• **TASK**: Up to and including the line with "[847,1164,936,1178] oniPhone ->", output the records exactly as they appear.

◆ ◆ ◆ ◆ ◆ ◆ ◆

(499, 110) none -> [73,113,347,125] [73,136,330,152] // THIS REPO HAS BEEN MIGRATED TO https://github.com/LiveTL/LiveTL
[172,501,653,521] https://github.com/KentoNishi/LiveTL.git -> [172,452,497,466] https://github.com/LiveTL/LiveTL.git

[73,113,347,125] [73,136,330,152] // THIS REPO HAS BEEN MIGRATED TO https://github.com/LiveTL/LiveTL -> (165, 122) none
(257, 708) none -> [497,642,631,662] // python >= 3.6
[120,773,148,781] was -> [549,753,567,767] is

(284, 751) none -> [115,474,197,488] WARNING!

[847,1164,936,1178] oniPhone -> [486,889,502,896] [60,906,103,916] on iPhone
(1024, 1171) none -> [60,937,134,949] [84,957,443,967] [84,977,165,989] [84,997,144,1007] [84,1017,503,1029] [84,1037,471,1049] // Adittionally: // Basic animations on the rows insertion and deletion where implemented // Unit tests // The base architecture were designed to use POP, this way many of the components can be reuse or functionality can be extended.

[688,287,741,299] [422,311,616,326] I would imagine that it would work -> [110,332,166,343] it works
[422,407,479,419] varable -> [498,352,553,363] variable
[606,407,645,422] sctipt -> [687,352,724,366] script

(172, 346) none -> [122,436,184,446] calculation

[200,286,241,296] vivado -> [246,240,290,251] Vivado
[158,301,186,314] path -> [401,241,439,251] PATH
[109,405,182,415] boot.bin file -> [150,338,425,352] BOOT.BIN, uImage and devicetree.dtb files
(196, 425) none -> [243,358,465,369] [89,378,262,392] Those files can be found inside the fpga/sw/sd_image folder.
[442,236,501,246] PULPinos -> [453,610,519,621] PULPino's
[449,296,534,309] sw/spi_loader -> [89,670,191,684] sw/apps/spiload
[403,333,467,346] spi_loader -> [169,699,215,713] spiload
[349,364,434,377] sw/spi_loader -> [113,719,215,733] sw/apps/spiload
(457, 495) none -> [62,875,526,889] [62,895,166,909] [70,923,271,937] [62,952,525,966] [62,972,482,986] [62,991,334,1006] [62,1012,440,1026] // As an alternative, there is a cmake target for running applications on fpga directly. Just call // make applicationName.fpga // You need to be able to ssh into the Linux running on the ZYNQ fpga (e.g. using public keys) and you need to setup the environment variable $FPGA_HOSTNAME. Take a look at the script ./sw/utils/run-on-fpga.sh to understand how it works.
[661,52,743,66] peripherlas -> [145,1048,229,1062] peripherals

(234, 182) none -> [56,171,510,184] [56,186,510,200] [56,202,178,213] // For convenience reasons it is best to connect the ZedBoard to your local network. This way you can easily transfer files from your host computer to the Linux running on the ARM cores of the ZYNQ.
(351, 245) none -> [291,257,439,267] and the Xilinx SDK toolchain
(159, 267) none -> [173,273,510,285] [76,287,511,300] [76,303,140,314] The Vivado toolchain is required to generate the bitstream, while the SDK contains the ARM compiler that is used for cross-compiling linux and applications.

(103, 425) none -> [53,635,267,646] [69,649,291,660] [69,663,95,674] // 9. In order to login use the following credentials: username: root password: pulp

◆ ◆ ◆ ◆ ◆ ◆ ◆

• **EXERCISE OUTPUT**:
(499, 110) none -> [73,113,347,125] [73,136,330,152] // THIS REPO HAS BEEN MIGRATED TO https://github.com/LiveTL/LiveTL
[172,501,653,521] https://github.com/KentoNishi/LiveTL.git -> [172,452,497,466] https://github.com/LiveTL/LiveTL.git

[73,113,347,125] [73,136,330,152] // THIS REPO HAS BEEN MIGRATED TO https://github.com/LiveTL/LiveTL -> (165, 122) none
(257, 708) none -> [497,642,631,662] // python >= 3.6
[120,773,148,781] was -> [549,753,567,767] is

(284, 751) none -> [115,474,197,488] WARNING!

[847,1164,936,1178] oniPhone -> [486,889,502,896] [60,906,103,916] on iPhone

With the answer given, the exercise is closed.